Il controsenso del concertone del 1 maggio sponsorizzato dai rider

Ci vorrebbe l’armocromista di Elly Schlein per capire come si possa abbinare il concertone del primo maggio con i poveri rider che pedalano per consegnare le pizze. Sta di fatto che tra gli sponsor della manifestazione della Cgil, proprio nel giorno della festa dei lavoratori, c’è anche l’azienda che più di tutte è stata accusata di sfruttare i lavoratori medesimi. Ecco che tra i finanziatori della kermesse sindacale spunta “JustEat”, celebre marchio che gestisce i pedalatori che popolano le nostre città, spesso con paghe da fame. Ed è un segno di questi tempi ridicoli che mentre sul palco di piazza San Giovanni si lancino strali contro la “gig economy” e la schiavitù del precariato, a pagare per montare quel palco sia stata la stessa azienda oggetto di quegli attacchi.

A parole siamo contro le multinazionali sotto le bandiere rosse, ma poi le multinazionali finanziano la lotta insieme a noi. E fa tenerezza quella fotografia che in queste ore sta girando in rete: si vede un gruppo di rider attorniati dalle bandiere dei Cobas che sfoggiano il seguente striscione: “Justeat, paghe da fame e rischi sul lavoro, organizziamoci e lottiamo”. Lottiamo con una mano, e incassiamo le sponsorizzazioni con l’altra.

Per carità, qualcuno è corso a ricordare che la piattaforma dei rider sta cercando di mettere in regola i propri dipendenti. Ma è pur vero che la strada è lunga, e verrebbe da dire che c’è molto ancora da pedalare. In alcuni paesi d’Europa, l’azienda si appoggia ad imprese che ancora applicano allegramente contratti freelance, con garanzie più che zoppicanti.

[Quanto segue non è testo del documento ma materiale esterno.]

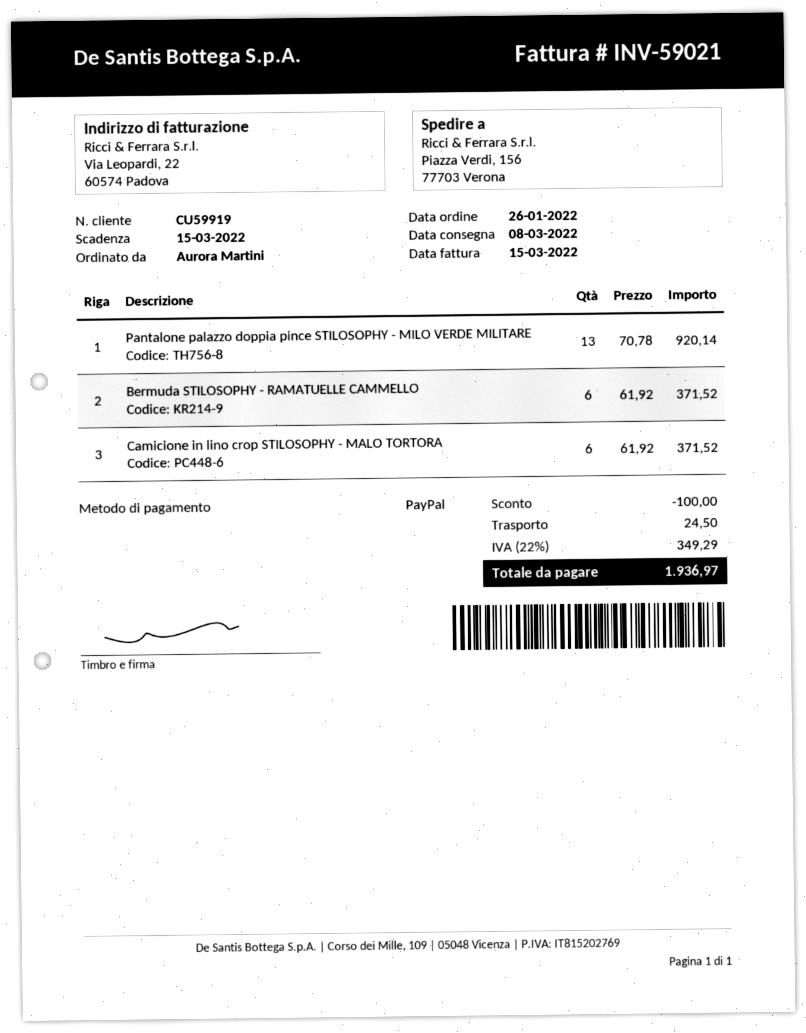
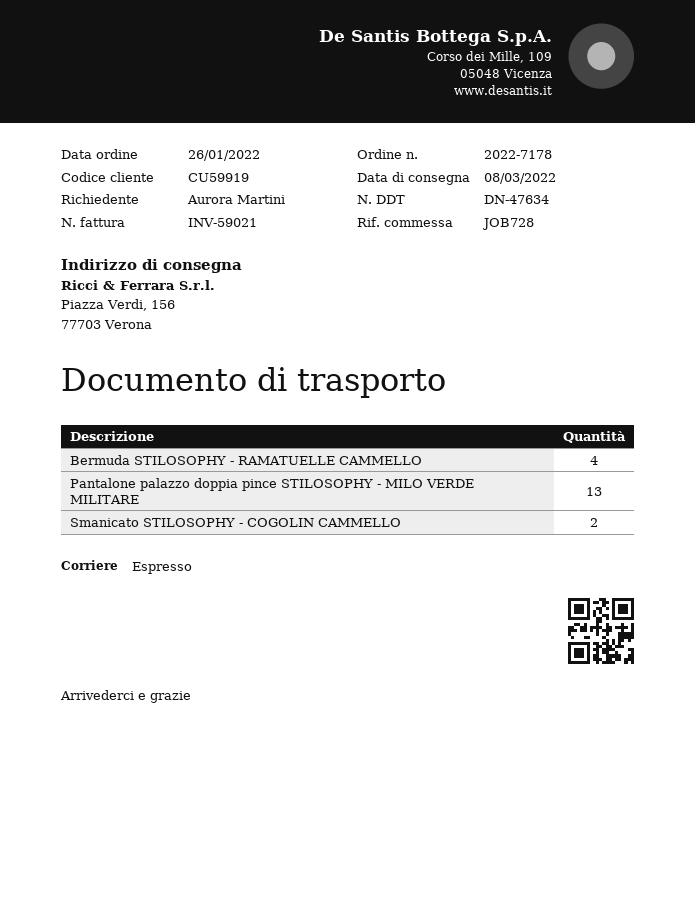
Bermuda STILOSOPHY - RAMATUELLE CAMMELLO: 6 -> 4
Camicione in lino crop STILOSOPHY - MALO TORTORA: 6 -> none
Smanicato STILOSOPHY - COGOLIN CAMMELLO: none -> 2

Come la mettiamo? Sui social l’impatto c’è già stato, con commenti di questo tenore: “Siete fenomenali, una piattaforma che sfrutta i lavoratori come sponsor nel giorno della festa dei lavoratori”. E ancora: “Justeat è lo sponsor del concerto del primo maggio, sembra una barzelletta”. Peraltro, non è piaciuta neanche l’idea di avere l’Eni tra i finanziatori, visto il vento “green” che spira a sinistra. Di questo passo, dicono i militanti, dove arriveremo? A finanziare il concertone attraverso qualche industria degli armamenti? Ma a quanto pare nel mondo sindacale progressista se ne vedono tutti i colori. Solo i più coraggiosi tra gli armocromisti saprebbero giustificare certe scelte. Se poi sono daltonici, è anche più semplice.